All lines from the one containing "font-size:14px; line-height:1.22; color:#0f172a;margin-top:8px;" to the end of the material are to be given again exactly; leave out every line before it.

DATA TO USE:
-*-
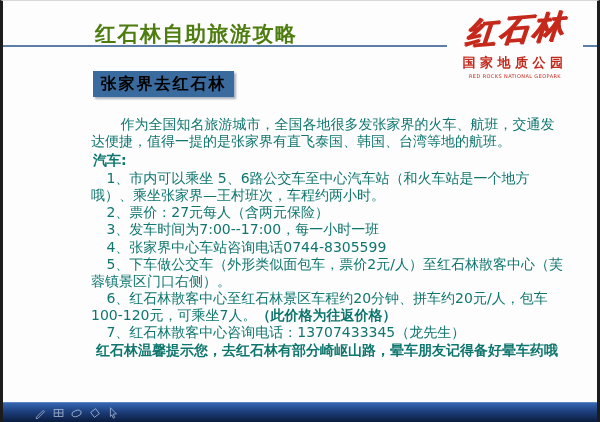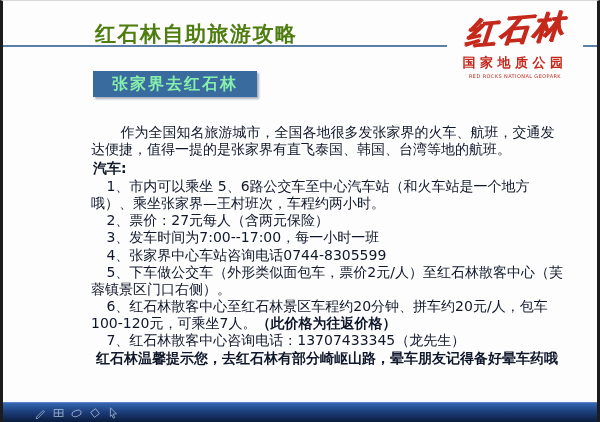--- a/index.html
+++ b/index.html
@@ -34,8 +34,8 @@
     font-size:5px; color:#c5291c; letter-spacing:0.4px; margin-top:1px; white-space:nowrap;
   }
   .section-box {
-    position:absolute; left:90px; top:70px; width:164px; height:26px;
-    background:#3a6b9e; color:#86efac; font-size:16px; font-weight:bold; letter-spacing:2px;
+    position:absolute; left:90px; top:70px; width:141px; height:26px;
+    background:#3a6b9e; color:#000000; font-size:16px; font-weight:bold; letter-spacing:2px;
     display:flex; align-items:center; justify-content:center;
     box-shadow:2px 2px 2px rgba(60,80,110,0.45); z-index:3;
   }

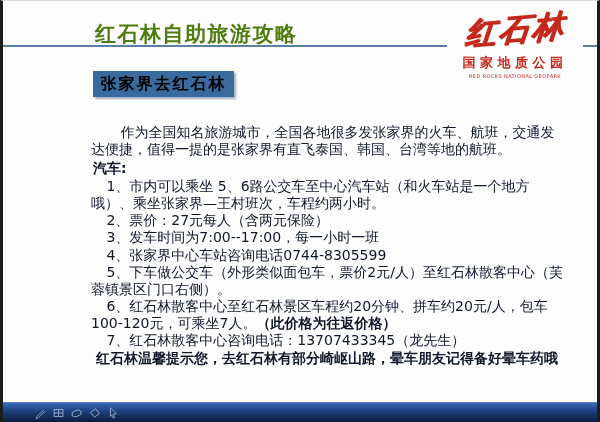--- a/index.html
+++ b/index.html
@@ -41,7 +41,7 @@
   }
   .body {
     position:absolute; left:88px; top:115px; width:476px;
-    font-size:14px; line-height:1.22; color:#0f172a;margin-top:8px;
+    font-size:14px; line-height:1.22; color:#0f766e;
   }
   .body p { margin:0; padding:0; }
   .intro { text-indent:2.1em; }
-*-
WRITTEN REPLY:
-    font-size:14px; line-height:1.22; color:#0f172a;margin-top:8px;
+    font-size:14px; line-height:1.22; color:#0f766e;
   }
   .body p { margin:0; padding:0; }
   .intro { text-indent:2.1em; }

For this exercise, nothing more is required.